Ella observa atenta al hombre forzudo que levanta en una mano una gran pesa, que se le antoja de plástico, mientras en la otra sujeta a una bailarina como si también lo fuera.
Él en cambio la observa a ella. Está sola. Tiene el pelo largo y enredado en un pañuelo entre el cuello, los ojos muy abiertos, los rizos... Y unas horribles botas. Aplaude con entusiasmo cuando el espectáculo termina.
Se vuelve y también lo mira. Al hombre de los ojos claros. Nunca es capaz de distinguir el color.
Los dos sonríen. No saben bien por qué. Quizá porque suena música por todas partes, por el ruido de las atracciones, las voces y gritos de la gente. Allí todo se entremezcla en un cóctel imposible de no beber de un trago. Hasta las luces suenan. Una orquesta en un pasacalles improvisado pasa por delante, ella le tiende la mano.
– ¿Bailas?
Él le responde cogiéndola por la cintura, dándole tantas vueltas como la noria que les cubre las espaldas. Algunos curiosos aburridos de sus propios pasos los miran bailar. Ellos ríen, giran. Giran. Y giran.
Y sin soltarse recorren esas calles en círculo infinito que solo la magia decadente de un carnaval de luces esconde. Feria.
De la noria, pasando por la casa del terror. Del terror a la atracción más peligrosa. Ella no quiere. Él la mira sorprendido. No parece una persona que tema algo tan absurdo. Ella se da cuenta y sube. Tiembla. Y ese no disimular su terror ridículo la vuelve aún más bonita. Le daría un abrazo. Le diría que no tiemble. Que no va a pasarle nada. Que no va a dejar que le pase nada. Pero ella lo mira como si supiera que va a hacerlo. Decirlo. Parece ofendida. Y él solo le sonríe. Y no dice. No hace nada. Ni ella. Aterrada. Pero no dice nada. Ahora piensan cuántas veces deberían haberlo hecho. Dicho.

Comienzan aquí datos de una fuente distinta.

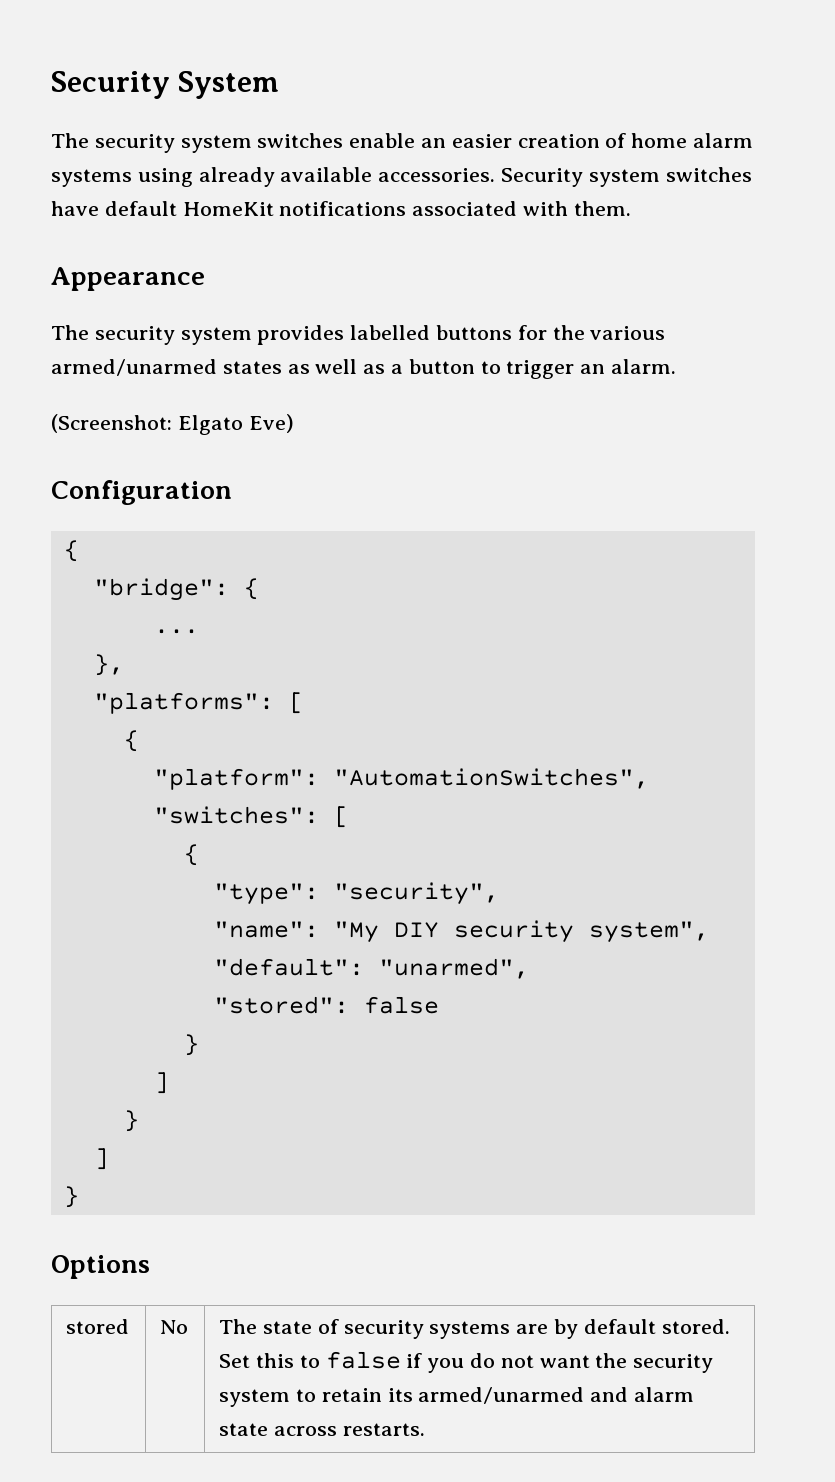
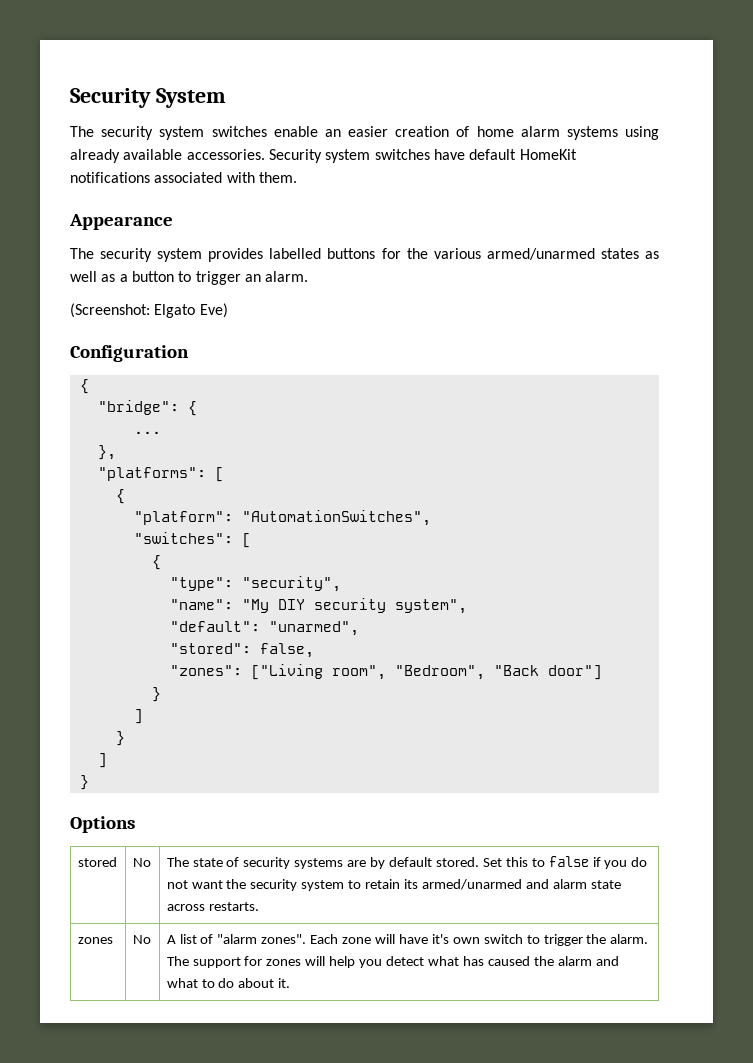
- "stored": false
+ "stored": false,
+ "zones": ["Living room", "Bedroom", "Back door"]
+ zones | No | A list of "alarm zones". Each zone will have it's own switch to trigger the alarm. The support for zones will help you detect what has caused the alarm and what to do about it.

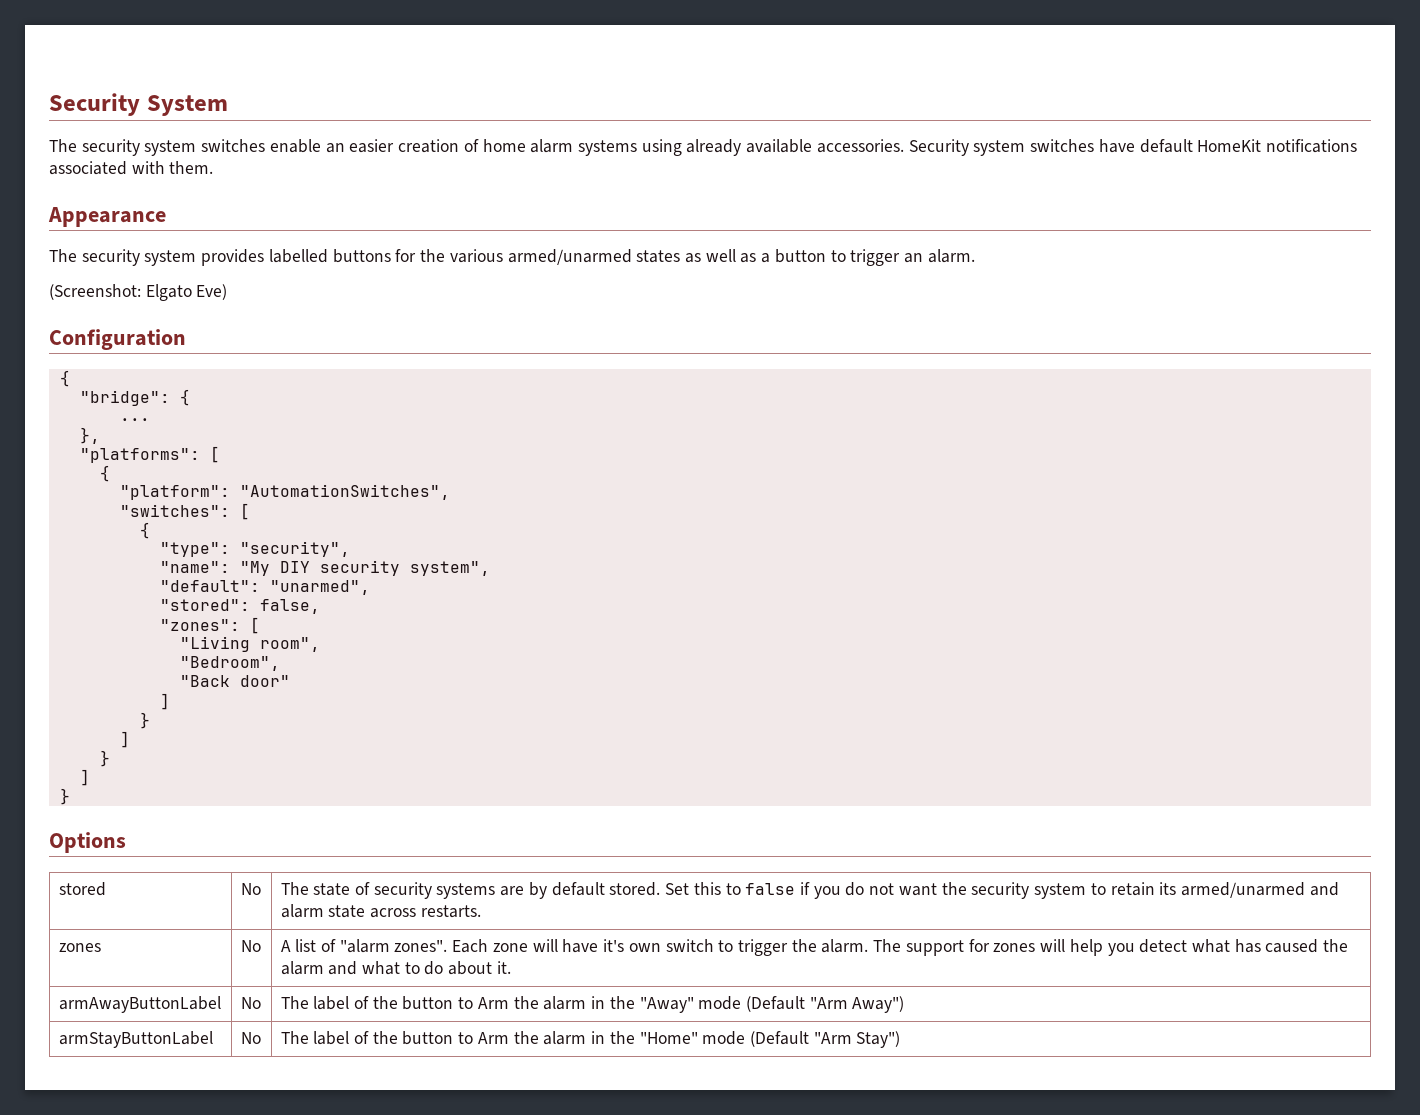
- "zones": ["Living room", "Bedroom", "Back door"]
+ "zones": [
+ "Living room",
+ "Bedroom",
+ "Back door"
+ ]
+ armAwayButtonLabel | No | The label of the button to Arm the alarm in the "Away" mode (Default "Arm Away")
+ armStayButtonLabel | No | The label of the button to Arm the alarm in the "Home" mode (Default "Arm Stay")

Aún tambaleándose corren hacia la verbena. Ella tiene su piel blanca casi transparente. Como un libro sin letras. Dice él. Pero aún así no para de reír.
Brindan. Por ellos. Por todos. Con todos. Hacen de la fiesta su propio mundo. Y bailan. La orquesta toca solo para que baile. Y él. En esa verbena con ella.
Y hablan. Él le cuenta de su vida. Ella de la suya. Pero él no quiere conocerlo todo. Sabe que si se cuentan los mejores rincones y secretos, las luces de la más brillante de las atracciones pueden apagarse. Y no quiere eso. No con ella. Ella le hunde la mano en los rizos y le despeina el pelo.
Los besos.
Le observa cuando no se da cuenta. Esas ganas increíbles de ser niño. Habla con gente, mientras brinda como si el día antes del apocalipsis pudiera llegar en cualquier momento. Y siente que lo conociera de antes. De antes de tanto, que ni recuerda.
Él la mira cuando baila. Siempre le gustó hacer reír. Pero aún le gusta más escuchar cómo ríe ella. Con él. De todo. Todos.
Las horas pararon. Paró el tiempo que dejó su rutina absurda de contar, para dejarse arrastrar, atrapar entre luces y ruido. Como ellos. Atrapados en más fiesta, bailes. Más besos. Los besos... Feria.
Tanto de tanto que llegaron hasta la atracción de los espejos. Nunca habían entrado allí. En la primera sala se vieron altos, con frentes enormes. Risas. En la siguiente sala un millón de reflejos. Se miraron, pensando que nunca serían como esas imágenes aburridas que proyectaban los demás. Se soltaron, solo un momento, y el laberinto de espejos les devolvió tantos reflejos de sí mismos, que no supieron por dónde seguir. Se perdieron. También las risas. Se llamaron, pero solo escucharon el eco rebotando y escupiendo su voz aturdida en cientos de sus caras. Él daba vueltas en círculo buscándola. Ella también. Vueltas alrededor de cientos de sí mismos. No pararon de buscarse. Hasta que al final encontraron la salida.